Lo que sucedió luego es el comienzo de una profusa investigación judicial.
Nina no usufructuaba su verdadera identidad, mientras que Emilia había perdido –en la práctica- su documento. Entonces, ya más grandes, concurrieron al Registro en busca de una solución. Las derivaron a la Comisaría del barrio y de ahí al Juzgado Federal más cercano.
Ahora. Debo destacar que no estaba del todo claro si Emilia verdaderamente sabía lo que había ocurrido con su documento.

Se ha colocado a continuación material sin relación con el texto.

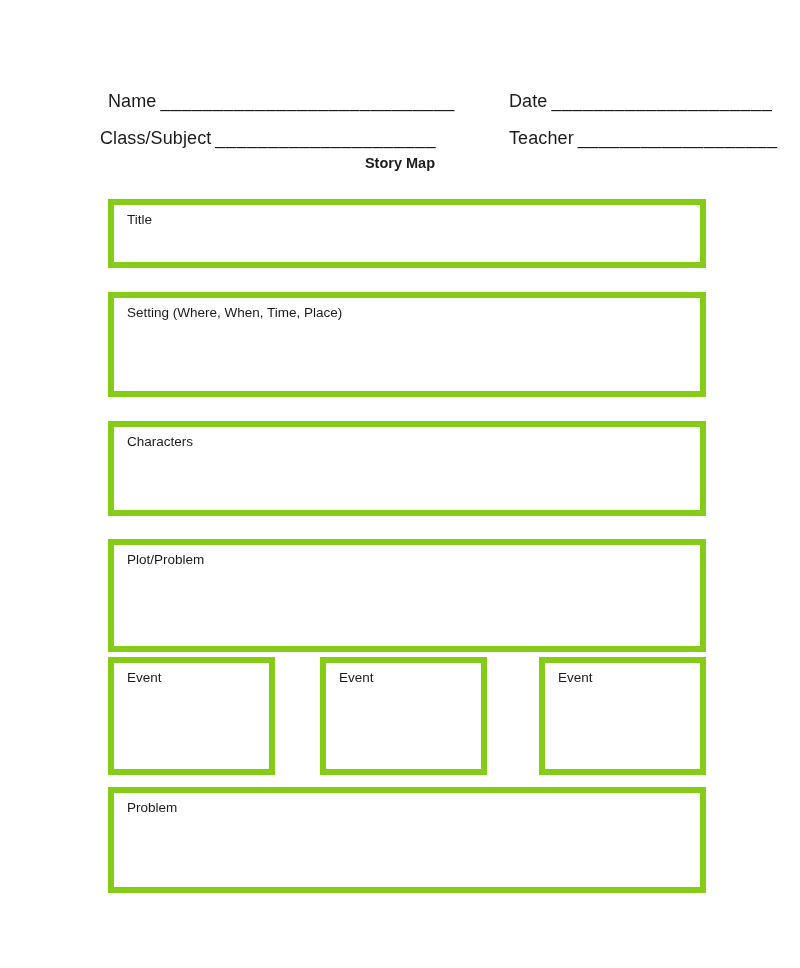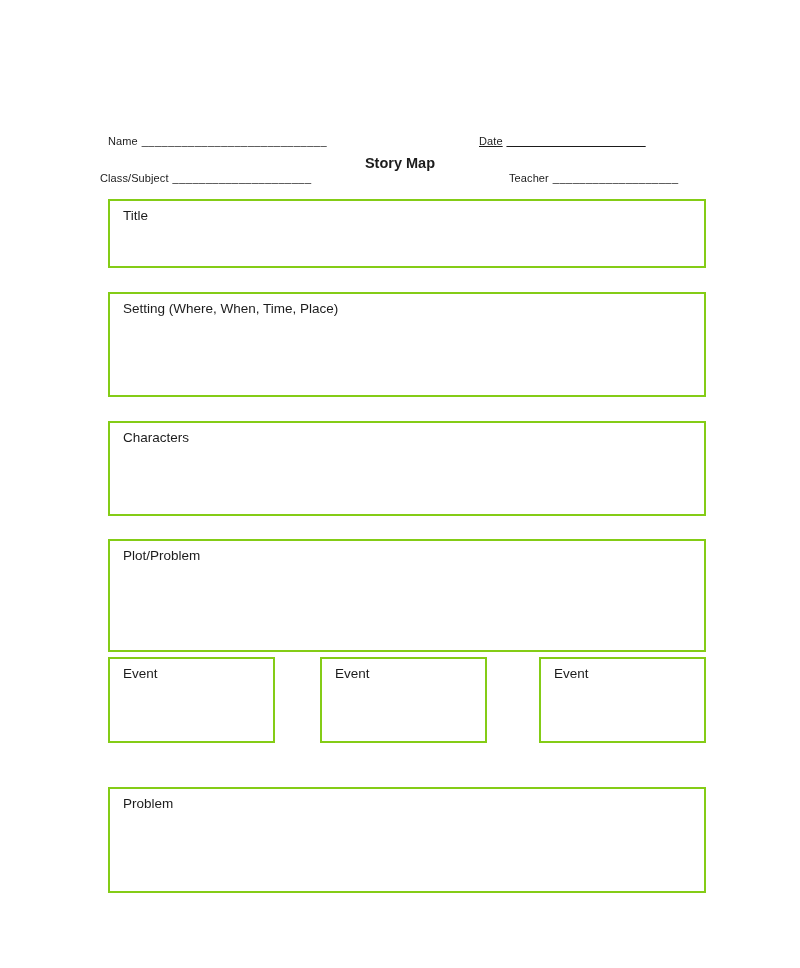"Name ____________________________" .field { font-size: 11px -> 18px; margin-top: 44px -> none }
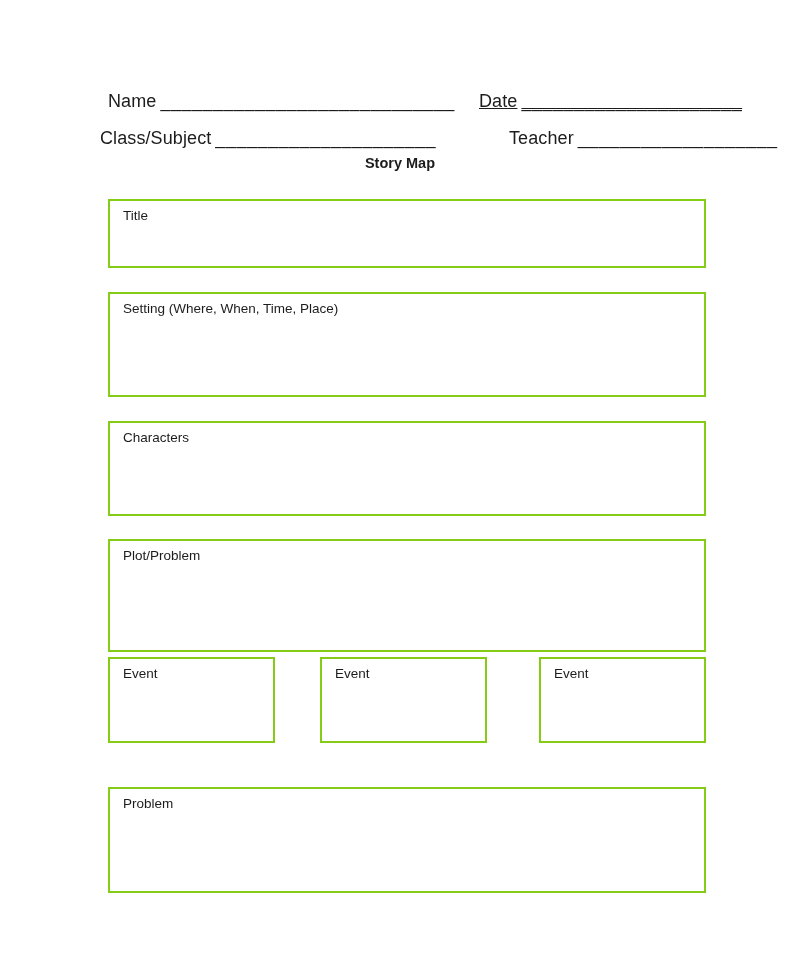"Date _____________________" div.field { left: 479px -> 509px; text-decoration: underline -> none }
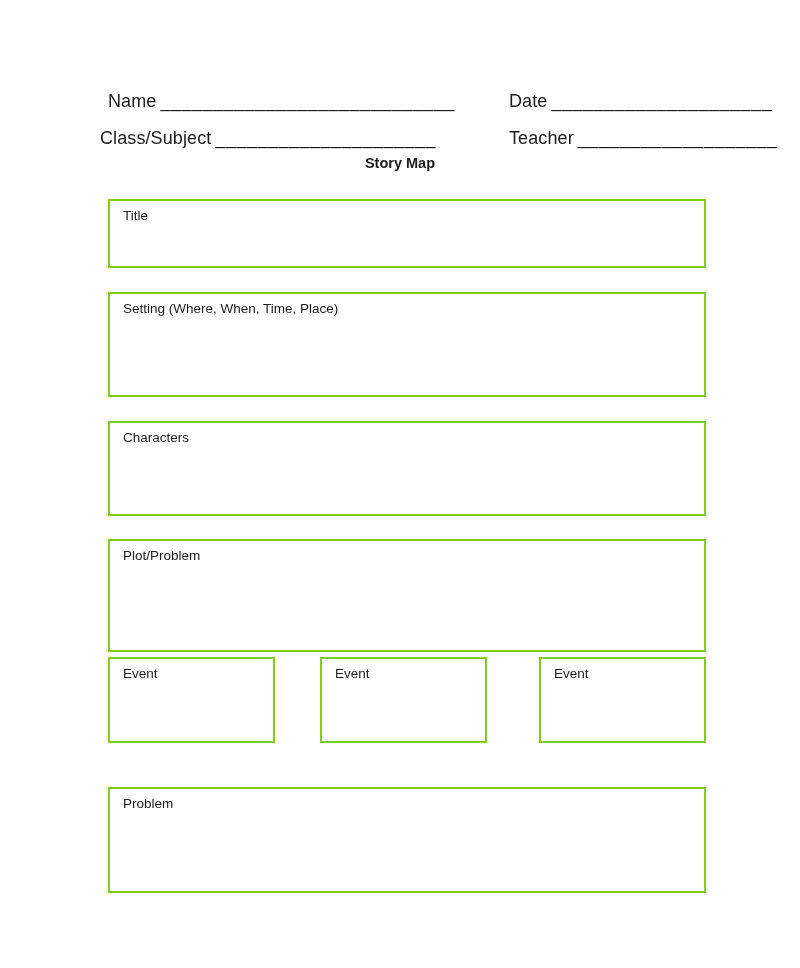"Title" .box { border: 2px solid #84cc16 -> 6px solid #84cc16 }
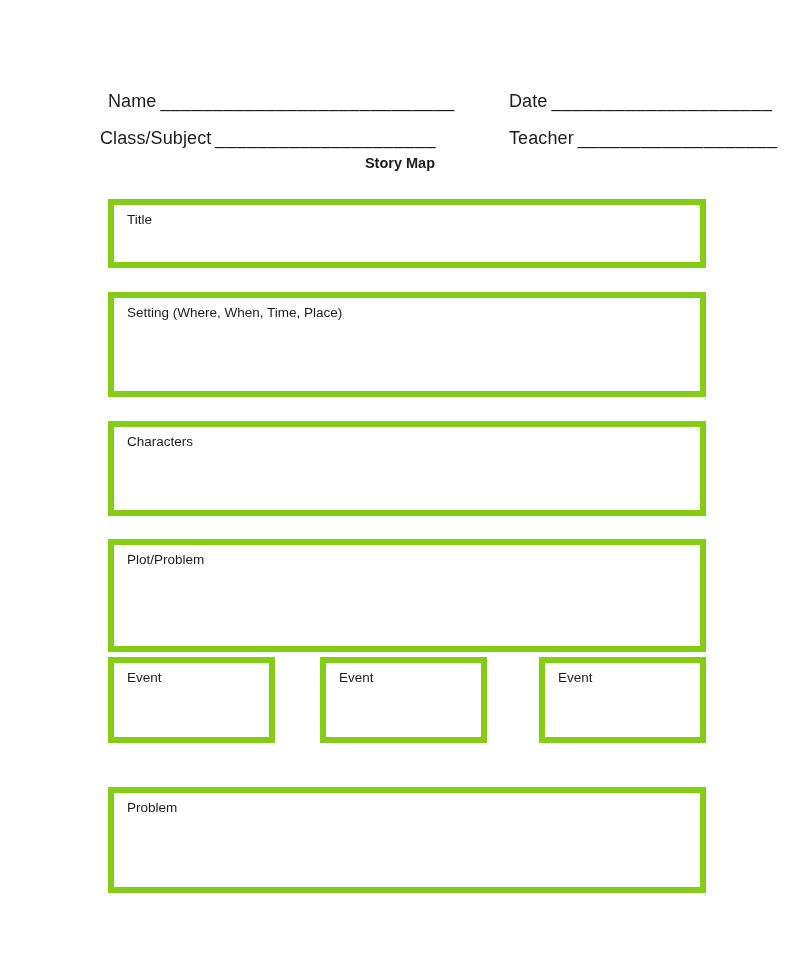"Event" .event-box { height: 86px -> 118px }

Pero sí, pues en todo momento lo había dicho, que no quería denunciar a sus padres. Los amaba. Y sabía muy bien, que si algo había sucedido, había sido producto del amor y la mejor decisión que habían encontrado para preservar la integridad y la salud de todo su grupo familiar.
Pero esas variables escapan al análisis del operador jurídico tipo. Aquél del que hablé antes. Aquél que con gala y mucha erudición se jacta de conocer la dogmática en casos como éste. En los “sencillos”, en los que no perjudican más que a las personas de carne y hueso que se hallan detrás una carátula, y que rara vez tienen visibilidad suficiente para sobresalir. Porque ahí es distinto. Cuando el supuesto trasciende del hermetismo de su despacho, se traga su orgullo, y saca una resolución de lo más “progre”. No le gusta que lo critiquen. Que le pregunten por qué. Pero ésa es otra historia.
Como no podía ser de otro modo, la justicia federal promovió una causa penal en contra de los padres de Emilia por supresión de identidad y falsedad ideológica de documento público. Y los indagó. Ni en esta ocasión el juez federal se tomó unos minutos para conocerlos. Para escuchar personalmente su historia. Para si quiera permitirles que observen a la persona que de ahi en más habría de decidir sobre sus vidas.
Aunque tampoco cabe hacer mucho espamento. Porque desde ese entonces no decidió nada. No se pronunció sobre su situación procesal, cuando el código impone diez días para hacerlo, mientras que Nina sigue sin identidad y Emilia sin documentos.
Pasaron cuatro años. Qué se yo… por lo menos no están presos.